Given entries:
┄┄┄┄┄┄┄┄┄┄

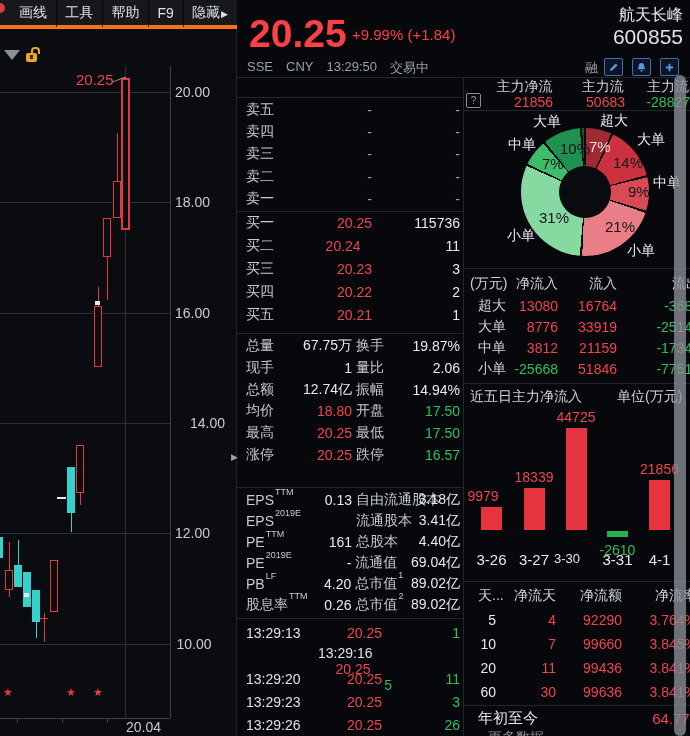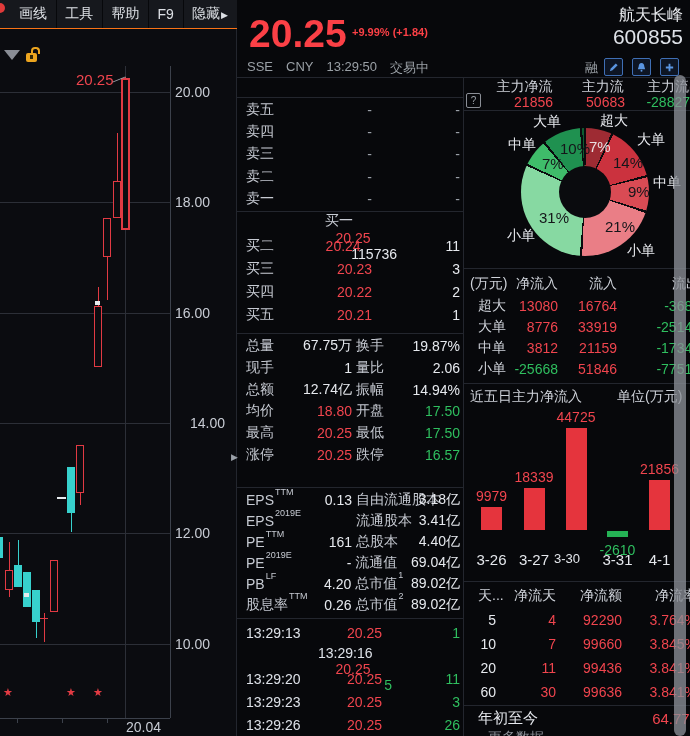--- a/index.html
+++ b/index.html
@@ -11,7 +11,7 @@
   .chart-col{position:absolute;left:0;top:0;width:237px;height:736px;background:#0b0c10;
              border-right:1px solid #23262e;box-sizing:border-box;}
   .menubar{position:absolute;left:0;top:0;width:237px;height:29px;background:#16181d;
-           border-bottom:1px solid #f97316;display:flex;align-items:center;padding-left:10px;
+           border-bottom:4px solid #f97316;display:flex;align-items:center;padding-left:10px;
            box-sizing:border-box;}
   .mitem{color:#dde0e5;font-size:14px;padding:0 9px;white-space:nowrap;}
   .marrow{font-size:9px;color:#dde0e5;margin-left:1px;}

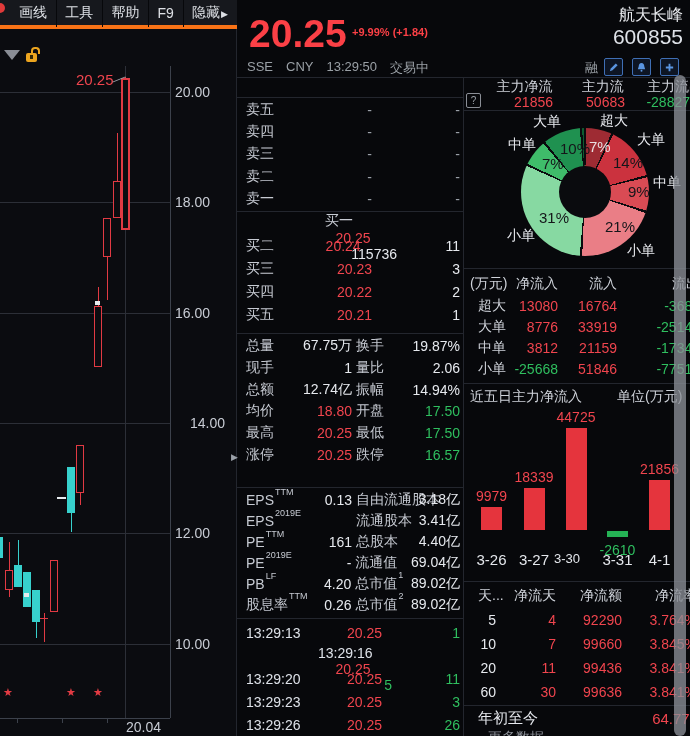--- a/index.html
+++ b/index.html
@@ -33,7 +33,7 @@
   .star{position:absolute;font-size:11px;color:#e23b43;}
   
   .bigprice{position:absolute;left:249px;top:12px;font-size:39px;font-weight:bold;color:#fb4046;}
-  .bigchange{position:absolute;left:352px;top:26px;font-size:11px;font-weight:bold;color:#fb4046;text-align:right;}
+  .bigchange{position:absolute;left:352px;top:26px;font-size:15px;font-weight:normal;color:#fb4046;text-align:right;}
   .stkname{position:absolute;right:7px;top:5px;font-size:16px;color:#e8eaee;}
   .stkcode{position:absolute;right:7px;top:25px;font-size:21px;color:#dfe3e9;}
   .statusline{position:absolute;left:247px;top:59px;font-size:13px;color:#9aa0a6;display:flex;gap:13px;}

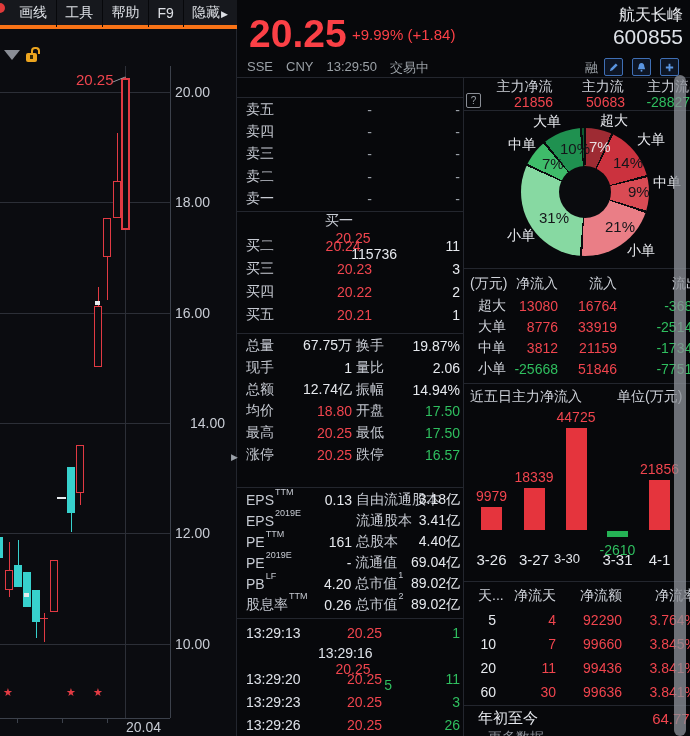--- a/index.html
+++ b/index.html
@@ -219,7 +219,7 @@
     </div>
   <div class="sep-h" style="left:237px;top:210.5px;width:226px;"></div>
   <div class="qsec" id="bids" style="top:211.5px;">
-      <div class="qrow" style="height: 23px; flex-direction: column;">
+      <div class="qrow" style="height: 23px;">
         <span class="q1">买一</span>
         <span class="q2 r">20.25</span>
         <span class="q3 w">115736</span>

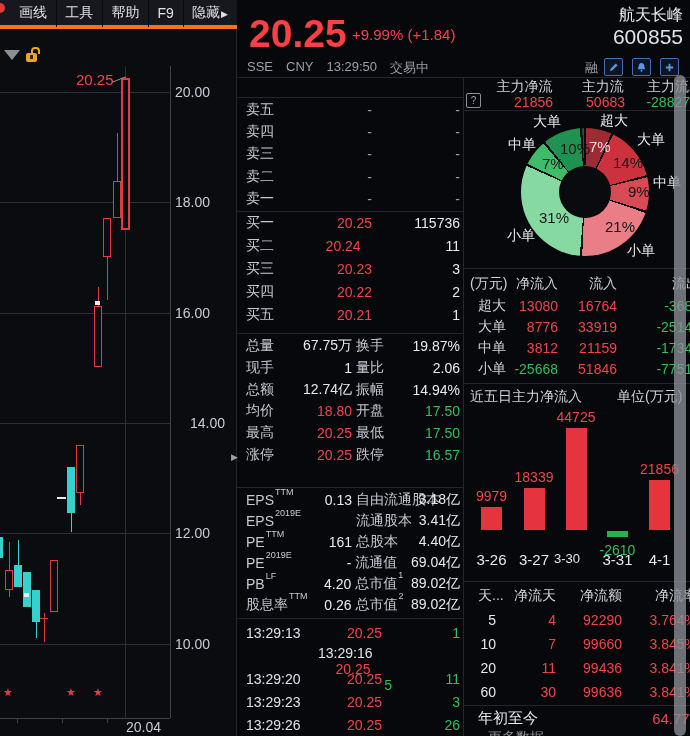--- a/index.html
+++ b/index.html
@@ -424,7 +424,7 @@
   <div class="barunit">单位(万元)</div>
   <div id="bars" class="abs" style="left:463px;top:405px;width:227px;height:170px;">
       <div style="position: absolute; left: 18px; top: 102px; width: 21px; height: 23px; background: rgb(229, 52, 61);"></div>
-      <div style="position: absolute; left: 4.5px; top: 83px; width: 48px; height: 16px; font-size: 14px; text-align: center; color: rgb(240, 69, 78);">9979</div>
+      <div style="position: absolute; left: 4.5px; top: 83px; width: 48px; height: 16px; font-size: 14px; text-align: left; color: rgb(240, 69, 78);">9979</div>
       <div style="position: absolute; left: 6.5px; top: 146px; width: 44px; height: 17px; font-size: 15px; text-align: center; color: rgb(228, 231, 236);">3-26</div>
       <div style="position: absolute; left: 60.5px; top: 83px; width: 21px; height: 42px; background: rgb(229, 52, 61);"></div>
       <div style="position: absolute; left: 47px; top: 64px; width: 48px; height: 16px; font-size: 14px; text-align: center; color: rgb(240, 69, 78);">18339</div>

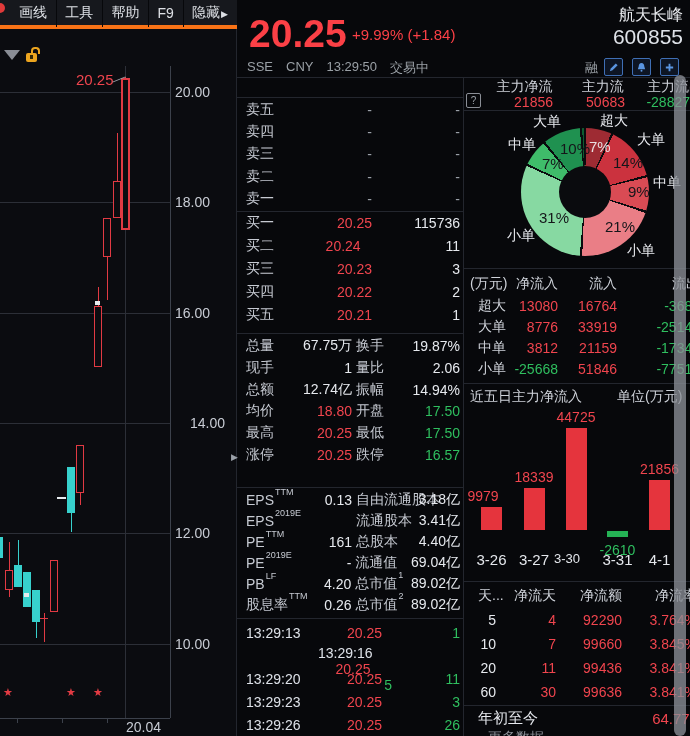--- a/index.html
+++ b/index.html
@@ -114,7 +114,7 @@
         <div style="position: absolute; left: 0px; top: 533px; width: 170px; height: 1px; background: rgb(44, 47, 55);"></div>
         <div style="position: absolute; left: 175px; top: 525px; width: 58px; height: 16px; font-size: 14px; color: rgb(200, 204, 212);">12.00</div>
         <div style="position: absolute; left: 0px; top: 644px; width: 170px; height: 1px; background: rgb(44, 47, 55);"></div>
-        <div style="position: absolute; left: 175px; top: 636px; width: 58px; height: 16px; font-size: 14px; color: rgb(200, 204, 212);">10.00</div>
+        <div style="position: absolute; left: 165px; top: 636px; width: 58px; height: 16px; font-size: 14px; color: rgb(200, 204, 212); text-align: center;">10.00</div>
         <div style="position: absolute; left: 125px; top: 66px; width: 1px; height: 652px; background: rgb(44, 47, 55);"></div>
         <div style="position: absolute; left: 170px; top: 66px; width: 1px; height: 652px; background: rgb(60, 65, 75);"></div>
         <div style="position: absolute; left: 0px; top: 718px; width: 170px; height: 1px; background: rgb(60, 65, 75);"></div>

┄┄┄┄┄┄┄┄┄┄

Omit the pictures. Output every record above word for word.

--- a/index.html
+++ b/index.html
@@ -11,7 +11,7 @@
   .chart-col{position:absolute;left:0;top:0;width:237px;height:736px;background:#0b0c10;
              border-right:1px solid #23262e;box-sizing:border-box;}
   .menubar{position:absolute;left:0;top:0;width:237px;height:29px;background:#16181d;
-           border-bottom:1px solid #f97316;display:flex;align-items:center;padding-left:10px;
+           border-bottom:4px solid #f97316;display:flex;align-items:center;padding-left:10px;
            box-sizing:border-box;}
   .mitem{color:#dde0e5;font-size:14px;padding:0 9px;white-space:nowrap;}
   .marrow{font-size:9px;color:#dde0e5;margin-left:1px;}

--- a/index.html
+++ b/index.html
@@ -33,7 +33,7 @@
   .star{position:absolute;font-size:11px;color:#e23b43;}
   
   .bigprice{position:absolute;left:249px;top:12px;font-size:39px;font-weight:bold;color:#fb4046;}
-  .bigchange{position:absolute;left:352px;top:26px;font-size:11px;font-weight:bold;color:#fb4046;text-align:right;}
+  .bigchange{position:absolute;left:352px;top:26px;font-size:15px;font-weight:normal;color:#fb4046;text-align:right;}
   .stkname{position:absolute;right:7px;top:5px;font-size:16px;color:#e8eaee;}
   .stkcode{position:absolute;right:7px;top:25px;font-size:21px;color:#dfe3e9;}
   .statusline{position:absolute;left:247px;top:59px;font-size:13px;color:#9aa0a6;display:flex;gap:13px;}

--- a/index.html
+++ b/index.html
@@ -219,7 +219,7 @@
     </div>
   <div class="sep-h" style="left:237px;top:210.5px;width:226px;"></div>
   <div class="qsec" id="bids" style="top:211.5px;">
-      <div class="qrow" style="height: 23px; flex-direction: column;">
+      <div class="qrow" style="height: 23px;">
         <span class="q1">买一</span>
         <span class="q2 r">20.25</span>
         <span class="q3 w">115736</span>

--- a/index.html
+++ b/index.html
@@ -424,7 +424,7 @@
   <div class="barunit">单位(万元)</div>
   <div id="bars" class="abs" style="left:463px;top:405px;width:227px;height:170px;">
       <div style="position: absolute; left: 18px; top: 102px; width: 21px; height: 23px; background: rgb(229, 52, 61);"></div>
-      <div style="position: absolute; left: 4.5px; top: 83px; width: 48px; height: 16px; font-size: 14px; text-align: center; color: rgb(240, 69, 78);">9979</div>
+      <div style="position: absolute; left: 4.5px; top: 83px; width: 48px; height: 16px; font-size: 14px; text-align: left; color: rgb(240, 69, 78);">9979</div>
       <div style="position: absolute; left: 6.5px; top: 146px; width: 44px; height: 17px; font-size: 15px; text-align: center; color: rgb(228, 231, 236);">3-26</div>
       <div style="position: absolute; left: 60.5px; top: 83px; width: 21px; height: 42px; background: rgb(229, 52, 61);"></div>
       <div style="position: absolute; left: 47px; top: 64px; width: 48px; height: 16px; font-size: 14px; text-align: center; color: rgb(240, 69, 78);">18339</div>

--- a/index.html
+++ b/index.html
@@ -114,7 +114,7 @@
         <div style="position: absolute; left: 0px; top: 533px; width: 170px; height: 1px; background: rgb(44, 47, 55);"></div>
         <div style="position: absolute; left: 175px; top: 525px; width: 58px; height: 16px; font-size: 14px; color: rgb(200, 204, 212);">12.00</div>
         <div style="position: absolute; left: 0px; top: 644px; width: 170px; height: 1px; background: rgb(44, 47, 55);"></div>
-        <div style="position: absolute; left: 175px; top: 636px; width: 58px; height: 16px; font-size: 14px; color: rgb(200, 204, 212);">10.00</div>
+        <div style="position: absolute; left: 165px; top: 636px; width: 58px; height: 16px; font-size: 14px; color: rgb(200, 204, 212); text-align: center;">10.00</div>
         <div style="position: absolute; left: 125px; top: 66px; width: 1px; height: 652px; background: rgb(44, 47, 55);"></div>
         <div style="position: absolute; left: 170px; top: 66px; width: 1px; height: 652px; background: rgb(60, 65, 75);"></div>
         <div style="position: absolute; left: 0px; top: 718px; width: 170px; height: 1px; background: rgb(60, 65, 75);"></div>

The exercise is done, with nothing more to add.